*DATA FOR THIS EXERCISE*:
______
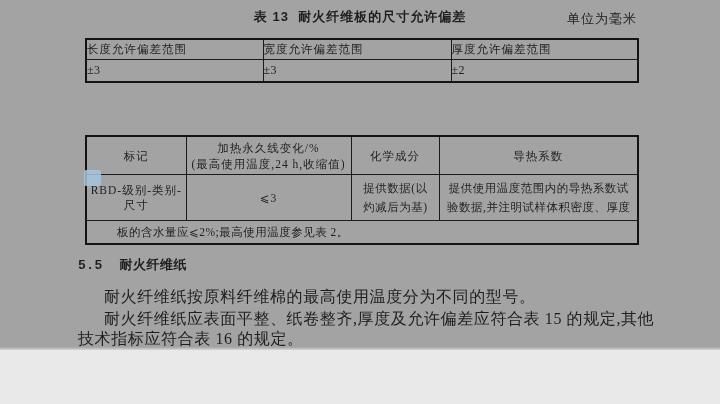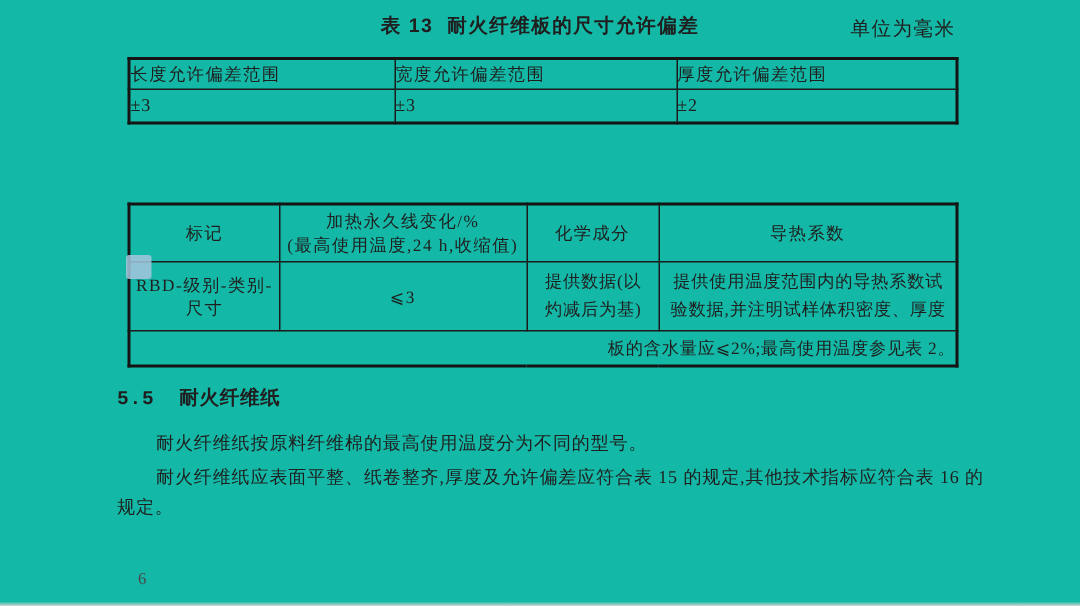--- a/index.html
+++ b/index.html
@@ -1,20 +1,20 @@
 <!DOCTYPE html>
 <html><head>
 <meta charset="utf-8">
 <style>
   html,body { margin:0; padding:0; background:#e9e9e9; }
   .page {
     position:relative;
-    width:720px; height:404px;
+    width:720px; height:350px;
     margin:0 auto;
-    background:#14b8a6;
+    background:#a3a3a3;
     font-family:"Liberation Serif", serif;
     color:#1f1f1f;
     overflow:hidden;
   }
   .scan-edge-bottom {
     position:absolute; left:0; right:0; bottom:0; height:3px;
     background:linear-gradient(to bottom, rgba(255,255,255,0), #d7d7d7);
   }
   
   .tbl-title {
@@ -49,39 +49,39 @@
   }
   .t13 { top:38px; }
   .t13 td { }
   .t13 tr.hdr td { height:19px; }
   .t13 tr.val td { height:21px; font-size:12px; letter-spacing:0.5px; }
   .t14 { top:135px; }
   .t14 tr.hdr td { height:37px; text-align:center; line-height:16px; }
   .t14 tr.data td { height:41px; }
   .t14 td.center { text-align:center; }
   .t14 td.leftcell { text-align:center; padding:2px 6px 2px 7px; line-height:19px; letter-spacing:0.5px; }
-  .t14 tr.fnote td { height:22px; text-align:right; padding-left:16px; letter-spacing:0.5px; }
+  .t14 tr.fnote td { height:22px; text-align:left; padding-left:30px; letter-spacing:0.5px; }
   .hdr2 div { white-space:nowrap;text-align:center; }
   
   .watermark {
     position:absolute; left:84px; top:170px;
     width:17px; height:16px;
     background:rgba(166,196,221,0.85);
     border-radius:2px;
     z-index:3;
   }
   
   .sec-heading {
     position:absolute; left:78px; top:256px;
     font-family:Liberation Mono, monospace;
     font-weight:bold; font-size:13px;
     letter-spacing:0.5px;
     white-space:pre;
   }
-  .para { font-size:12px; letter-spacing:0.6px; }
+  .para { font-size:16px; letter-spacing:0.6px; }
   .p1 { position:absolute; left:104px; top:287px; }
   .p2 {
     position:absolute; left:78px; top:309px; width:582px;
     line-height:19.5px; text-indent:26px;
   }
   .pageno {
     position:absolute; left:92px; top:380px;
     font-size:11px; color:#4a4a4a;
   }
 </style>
______
*EXERCISE BRIEF*: Take the stretch of lines above from the one containing "font-family:Liberation Mono, monospace;" through the one containing "position:absolute; left:92px; top:380px;" and repeat it exactly, adding no other line.

*SOLUTION FOR THIS PROBLEM*:
     font-family:Liberation Mono, monospace;
     font-weight:bold; font-size:13px;
     letter-spacing:0.5px;
     white-space:pre;
   }
-  .para { font-size:12px; letter-spacing:0.6px; }
+  .para { font-size:16px; letter-spacing:0.6px; }
   .p1 { position:absolute; left:104px; top:287px; }
   .p2 {
     position:absolute; left:78px; top:309px; width:582px;
     line-height:19.5px; text-indent:26px;
   }
   .pageno {
     position:absolute; left:92px; top:380px;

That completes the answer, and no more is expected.